Of course, all the developed welfare/warfare States are running Ponzi schemes, but Japan’s appears closest to reaching its limit. The problem is that the so-called “non-discretionary” portions of its deficit are running away at an ever increasing pace – among them debt service costs and social security spending. The BoJ’s policies are taking care of debt service costs, but this is of course only a temporary illusion – the bill will still come due in some shape or form. |
Japanese Government Expenditures |
Given the collective whining for more deficit spending that recently (re)emerged from monetary bureaucrats and their courtier economists at Jackson Hole and and the well-known penchant of Japanese governments for wasting untold amounts of money on “stimulus”, one should certainly expect that even more experimentation is in store.
In other words, the next step – helicopter money – undoubtedly remains on the table. What other way is there to expand this obscene debt-berg even further? |
Japan Government Debt to GDP |
Conclusion – A Race Toward the CliffThe world’s central planners are in a trap of their own making. Their policies have done so much damage that even the pretend prosperity of capital-consuming artificial booms can no longer be summoned – apart from the creation of ever greater and ever more dangerous asset price bubbles. It has been obvious for some time that the world’s politicians and central planners are either too obtuse or simply unwilling to admit that economic growth cannot be conjured into being by top-down interventionism in the form of monetary pumping and deficit spending.
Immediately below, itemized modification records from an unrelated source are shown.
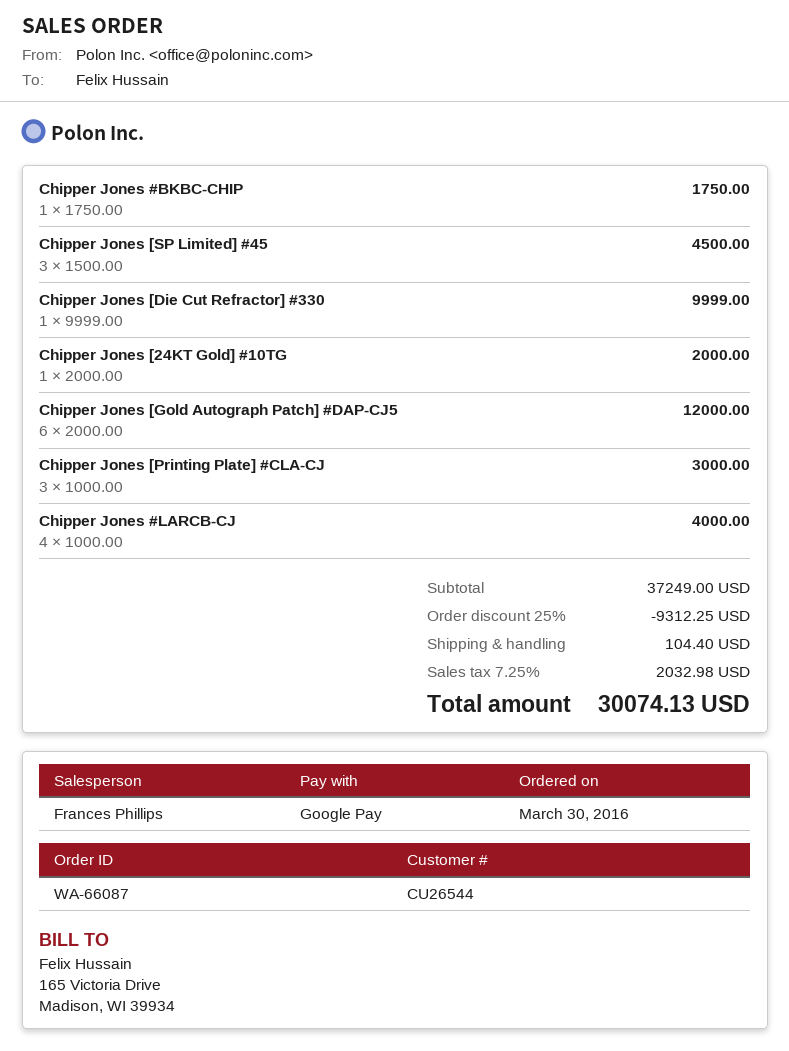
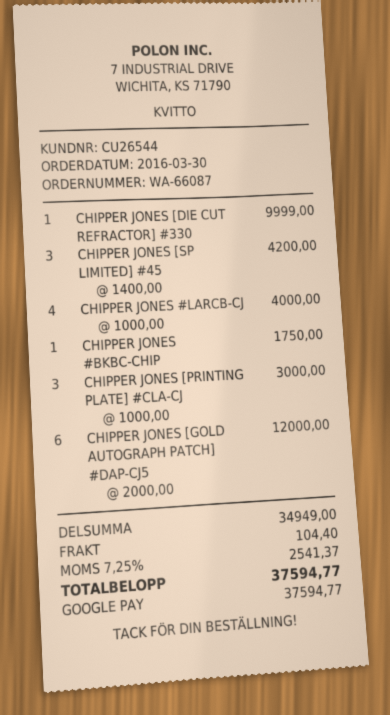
Chipper Jones [SP Limited] #45: 3 x 1500.00 = 4500.00 -> 3 x 1400.00 = 4200.00
Chipper Jones [24KT Gold] #10TG: 1 x 2000.00 = 2000.00 -> none
subtotal: 37249.00 -> 34949.00
discount: 25% = 9312.25 -> none
tax: 7.25% = 2032.98 -> 7.25% = 2541.37
total: 30074.13 -> 37594.77

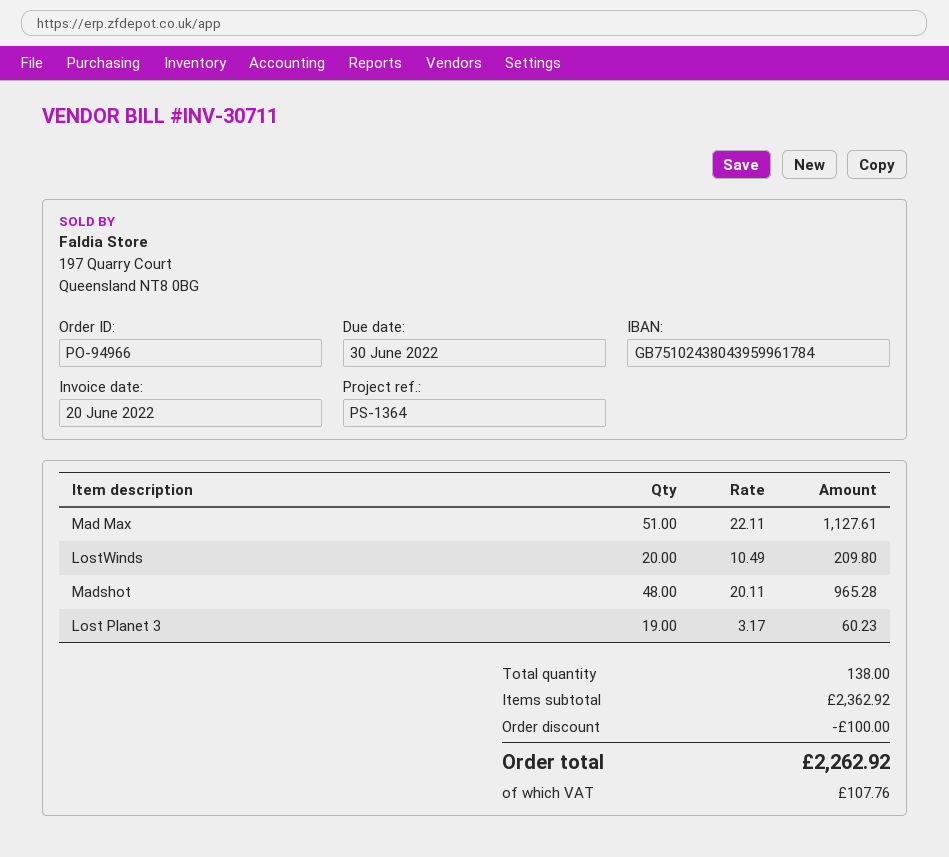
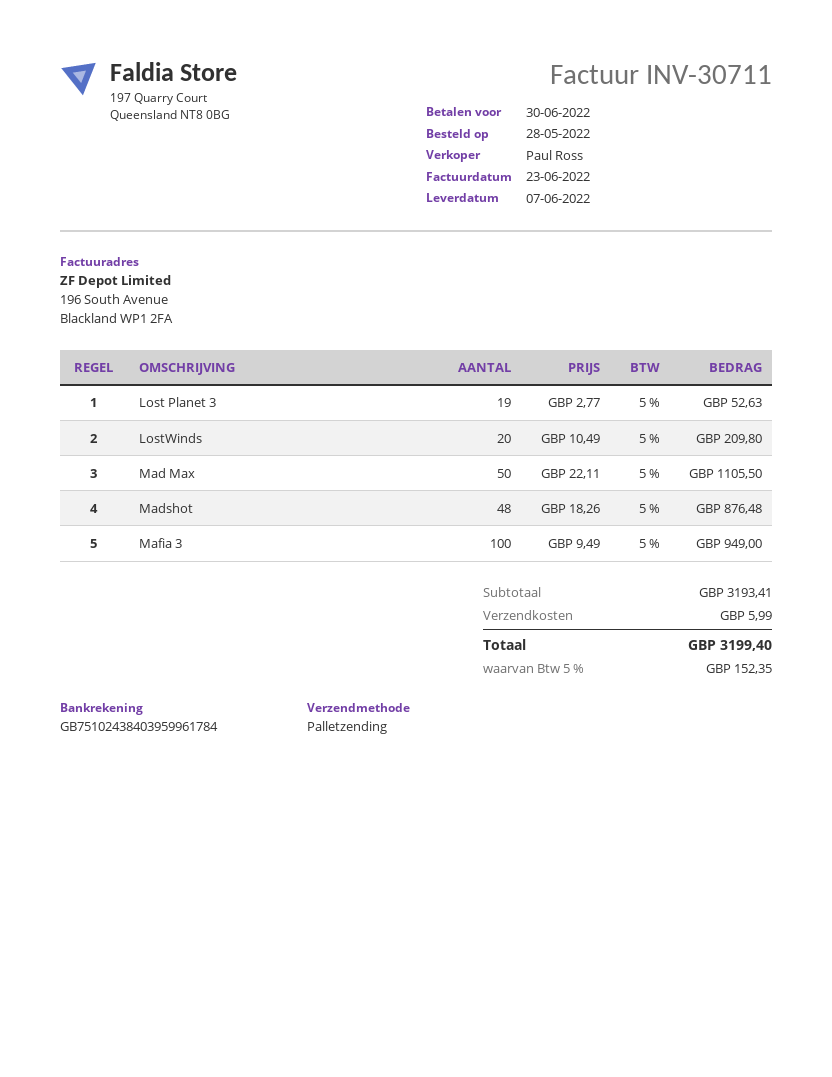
invoice date: 2022-06-20 -> 2022-06-23
bank account: GB75102438043959961784 -> GB75102438403959961784
Mad Max: 51 x 22.11 = 1127.61 -> 50 x 22.11 = 1105.50
Madshot: 48 x 20.11 = 965.28 -> 48 x 18.26 = 876.48
Lost Planet 3: 19 x 3.17 = 60.23 -> 19 x 2.77 = 52.63
Mafia 3: none -> 100 x 9.49 = 949.00
subtotal: 2362.92 -> 3193.41
discount: 100.00 -> none
shipping: none -> 5.99
tax: 107.76 -> 152.35
total: 2262.92 -> 3199.40

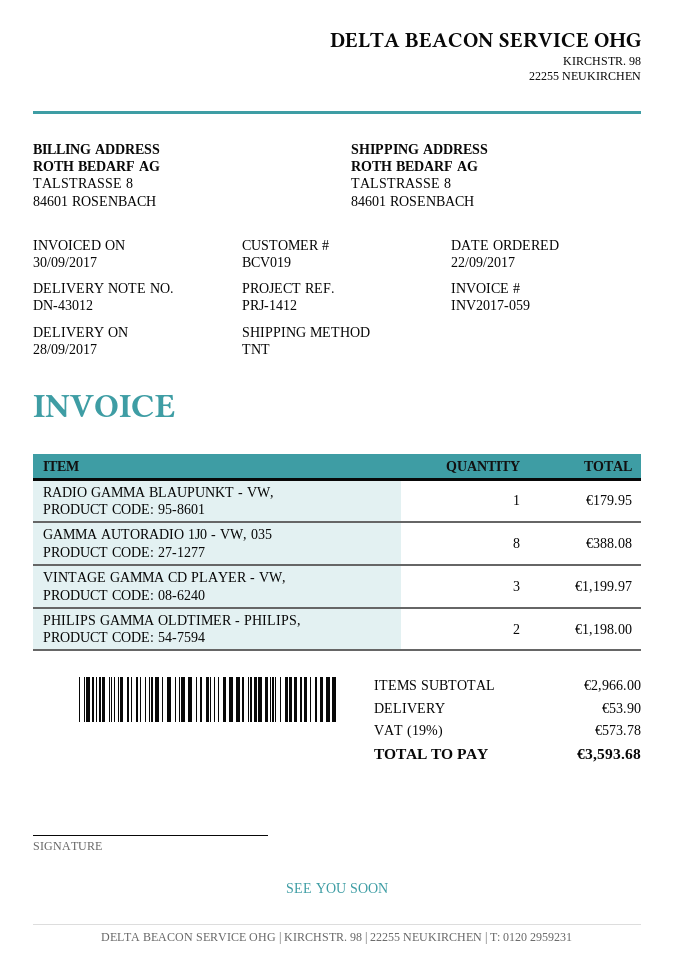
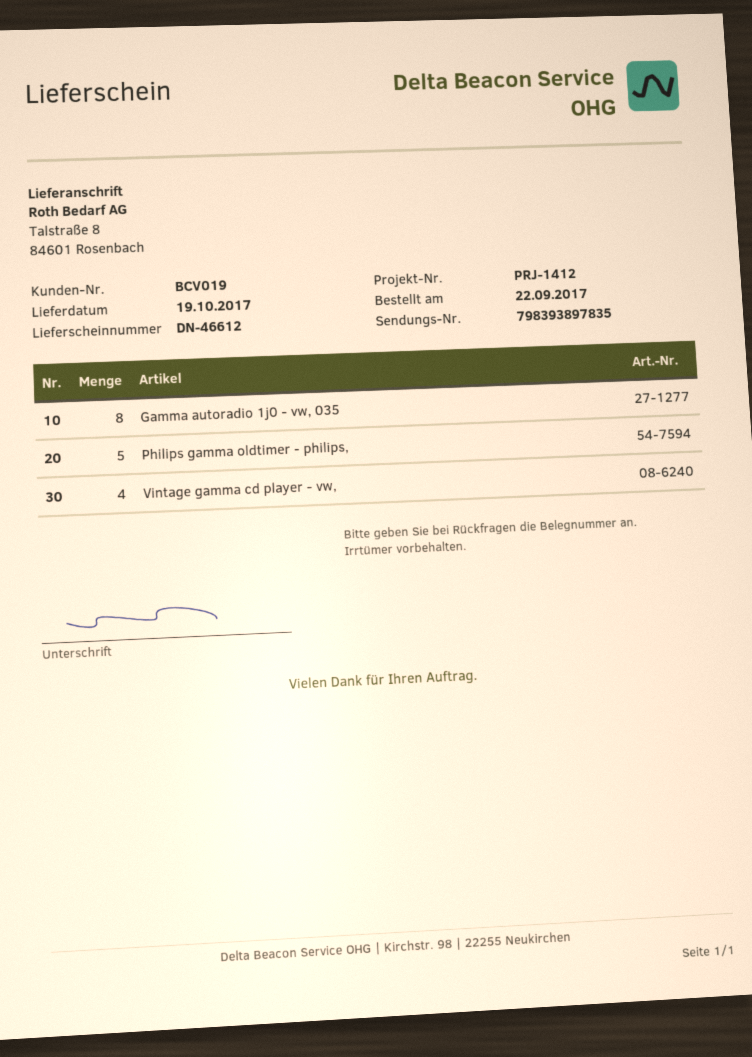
delivery note number: DN-43012 -> DN-46612
delivery date: 2017-09-28 -> 2017-10-19
RADIO GAMMA BLAUPUNKT - VW,: 1 -> none
VINTAGE GAMMA CD PLAYER - VW,: 3 -> 4
PHILIPS GAMMA OLDTIMER - PHILIPS,: 2 -> 5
The absurd pronouncements made at G-20 meetings confirm that magical thinking prevails among policymakers everywhere (see: We Can All Relax Now – G20 Politicians Will Produce “Growth” and The Gasbag Gabfest for some color on this collective elitist hallucination). Japan is at the forefront of the race toward the cliff, mainly because its bubble economy bit the dust in 1990 already and its bureaucrats have been busy trying to “rescue” the economy for a decade longer than those elsewhere. Japan is a rich country; its people have accumulated a lot of capital back when its economy was much less hampered than it is today, and it is still home to a highly productive and creative private sector. This has allowed it to muddle along for a very long time now, but time may be beginning to run short. Similar to other Western-style regulatory democracies, the political-bureaucratic class of the country – in an effort to justify its existence and to create income and sinecures for its cronies – has first regulated and taxed said private sector to death, and then tried to subsidize it back to life. The BoJ’s and Shinzo Abe’s policies are essentially nothing but this subsidization writ large (very large). What does the “race toward the cliff” actually entail? The core problem as we see it is that the technocratic elites, in a mixture of desperation and misguided faith in false economic doctrines, are crushing the market economy. The so-called “third way” between free market capitalism and socialism is failing, and from the perspective of the planners, the logical solution is a flight forward in exactly the wrong direction, toward a centralized command economy and total control (after all, they would have little to do and enjoy no political power in a truly free society). |
The Western intelligentsia, with prominent Keynesian economists in the forefront, believed until the very last moment that the Soviet Bloc’s economy was not only viable, but would actually overtake the capitalist economies. Mises had shown in 1920 already that this type of economy was literally impossible – and he had done so on the basis of sound economic theory. There was an intensive debate over the socialist calculation problem that lasted well into the 1940s, which the socialist falsely claimed to have won (their arguments had gone through endless contortions until they ended up proposing “market socialism”, essentially the crowning absurdity. “OK, we have no market, so we will play market”).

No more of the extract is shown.